In the higher leverage scenario, you could quickly find yourself in a situation where you have no options. Even under the “bad” scenario, your equity position is now below 20% and there’s a debt maturity looming. The bank is hounding you like a jealous ex-girlfriend. They want their money back—and their Alanis Morrisette CD. You’ve just become a motivated seller. All your options are terrible. Try to call more capital into the deal so you can refi? Sell into a weak market and give your investors less than they put in? You just got your face ripped off.
Understand the risk—and mitigate it
In short, the way to invest successfully at this stage in the cycle is to understand the downside risk and take steps to mitigate it. That means being well-capitalized and moderately leveraged.
I understand that going with lower leverage isn’t sexy. You probably have investors that will laugh you out of the room and go with the guy offering the 17% IRR. But if you can sell the message correctly and get people to understand the concept of risk-adjusted returns, imagine how many happy investors you’ll have down the line.

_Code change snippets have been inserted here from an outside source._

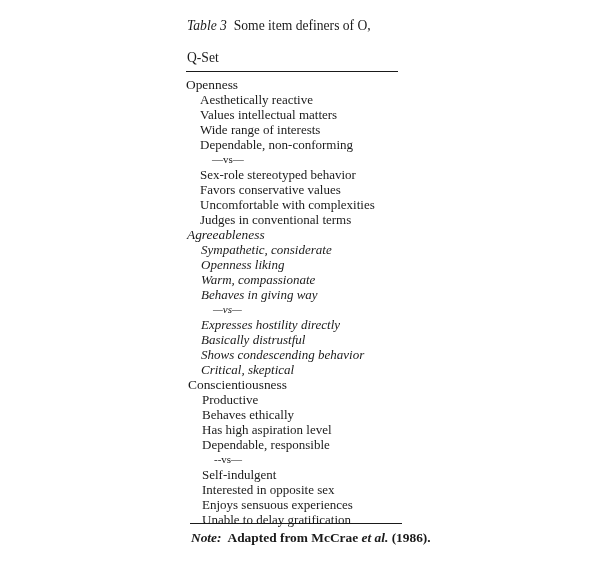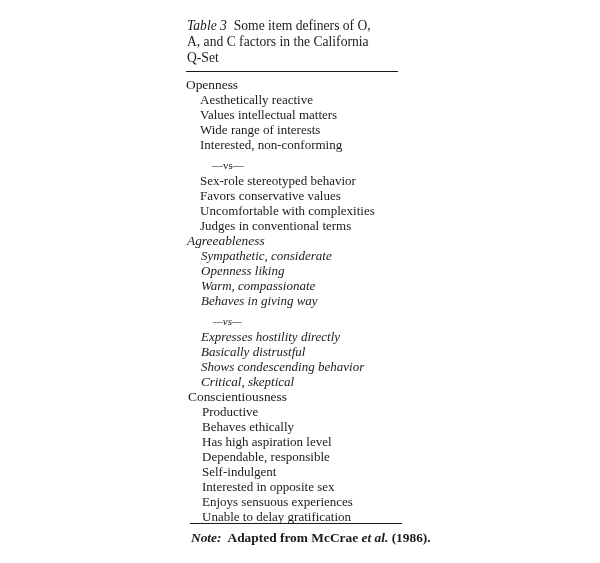--- a/index.html
+++ b/index.html
@@ -56,21 +56,20 @@
       height: 15.0px;
       padding-left: 14px;
       white-space: nowrap;
     }
     .vs {
       font-size: 11px;
       line-height: 15.0px;
       height: 15.0px;
       padding-left: 26px;
       white-space: nowrap;
-      margin-top: 6px;
     }
     .group.g2 { margin-left: 1px; font-style: italic; }
     .group.g3 { margin-left: 2px; }
     .note {
       position: absolute;
       left: 191px;
       top: 530px;
       font-size: 13.4px;
       line-height: 16px;
       white-space: nowrap;
@@ -80,34 +79,34 @@
     .note .etal { font-style: italic; }
   </style>
 </head>
 <body>
 
 <div class="page">
 
   <div class="caption">
     <span class="label">Table 3</span>&nbsp;
     <span>Some item definers of O,</span><br>
-    <span>A, and C factors in the California</span><br>
+    <br>
     <span>Q-Set</span>
   </div>
 
   <div class="rule top"></div>
 
   <div class="body">
 
     <div class="group g1">
       <div class="group-heading">Openness</div>
       <div class="item">Aesthetically reactive</div>
       <div class="item">Values intellectual matters</div>
       <div class="item">Wide range of interests</div>
-      <div class="item">Interested, non-conforming</div>
+      <div class="item">Dependable, non-conforming</div>
       <div class="vs">—vs—</div>
       <div class="item">Sex-role stereotyped behavior</div>
       <div class="item">Favors conservative values</div>
       <div class="item">Uncomfortable with complexities</div>
       <div class="item">Judges in conventional terms</div>
     </div>
 
     <div class="group g2">
       <div class="group-heading">Agreeableness</div>
       <div class="item">Sympathetic, considerate</div>
@@ -120,20 +119,21 @@
       <div class="item">Shows condescending behavior</div>
       <div class="item">Critical, skeptical</div>
     </div>
 
     <div class="group g3">
       <div class="group-heading">Conscientiousness</div>
       <div class="item">Productive</div>
       <div class="item">Behaves ethically</div>
       <div class="item">Has high aspiration level</div>
       <div class="item">Dependable, responsible</div>
+      <div class="vs">--vs—</div>
       <div class="item">Self-indulgent</div>
       <div class="item">Interested in opposite sex</div>
       <div class="item">Enjoys sensuous experiences</div>
       <div class="item">Unable to delay gratification</div>
     </div>
 
   </div>
 
   <div class="rule bottom"></div>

I fully expect that many of the deals that were done over the past couple of years will not deliver the returns that were projected. As debt comes due, the under-capitalized and over-leveraged sponsors and IRR chasers who stretched their underwriting to meet the pricing expectations of the seller are going to find themselves in a tough spot. As Warren Buffet said, “You never know who’s swimming naked until the tide goes out.” Over the next three to five years, we’re going to find out.
Until then, keep grinding. And realize that lower, safer projected returns have their place in the real estate investing landscape.